◆ **EXERCISE DESCRIPTION**
Starting at the line that contains "discount: 29.43 -> 37.23", transcribe every remaining line of the entries exactly, including the last one.

-- -- --

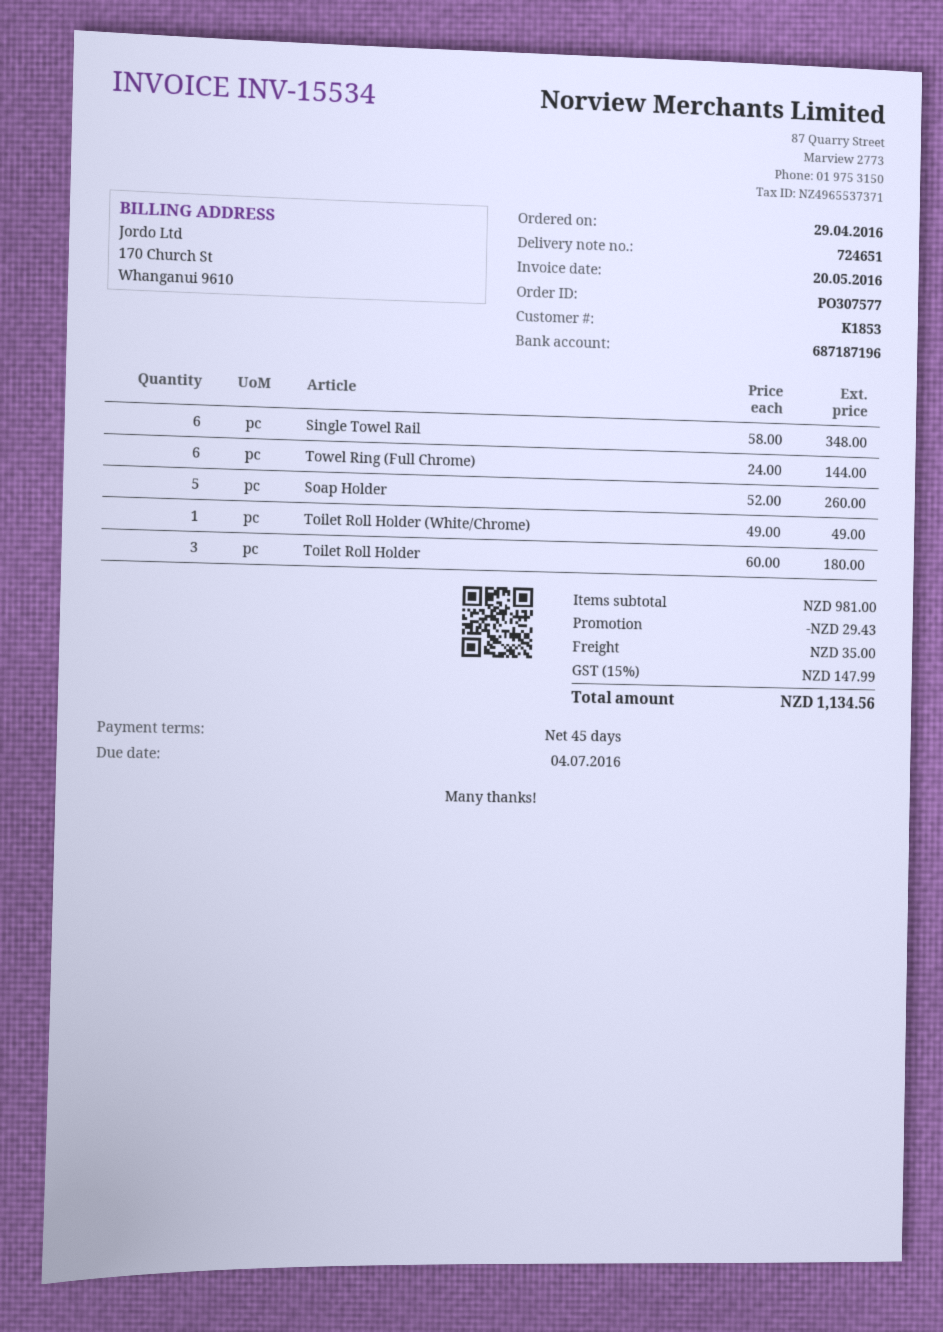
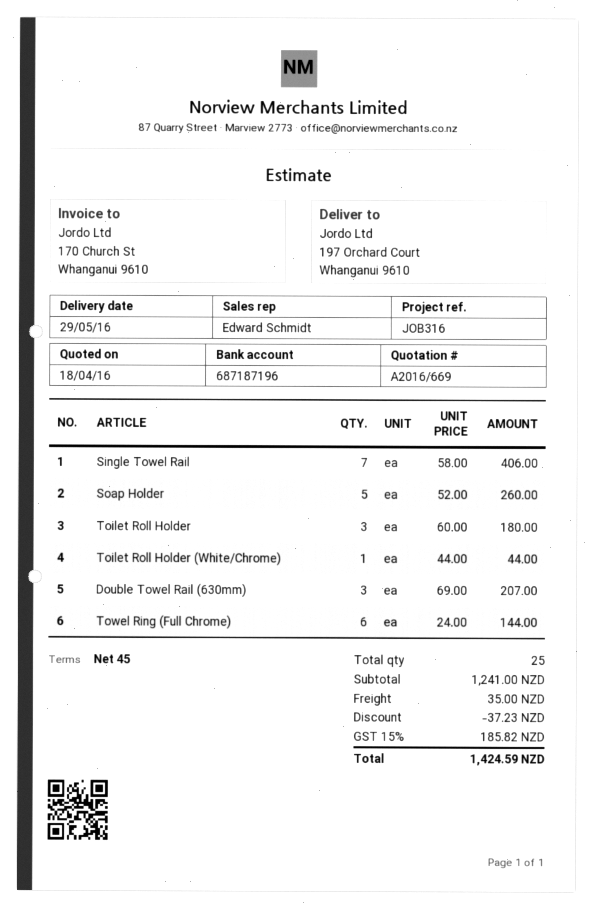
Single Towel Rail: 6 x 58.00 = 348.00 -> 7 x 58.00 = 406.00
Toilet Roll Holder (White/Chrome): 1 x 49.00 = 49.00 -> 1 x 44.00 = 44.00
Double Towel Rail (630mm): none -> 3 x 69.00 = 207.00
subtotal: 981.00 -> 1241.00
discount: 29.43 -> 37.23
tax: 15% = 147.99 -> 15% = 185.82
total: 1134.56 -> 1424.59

-- -- --

◆ **RESULT BELOW**
discount: 29.43 -> 37.23
tax: 15% = 147.99 -> 15% = 185.82
total: 1134.56 -> 1424.59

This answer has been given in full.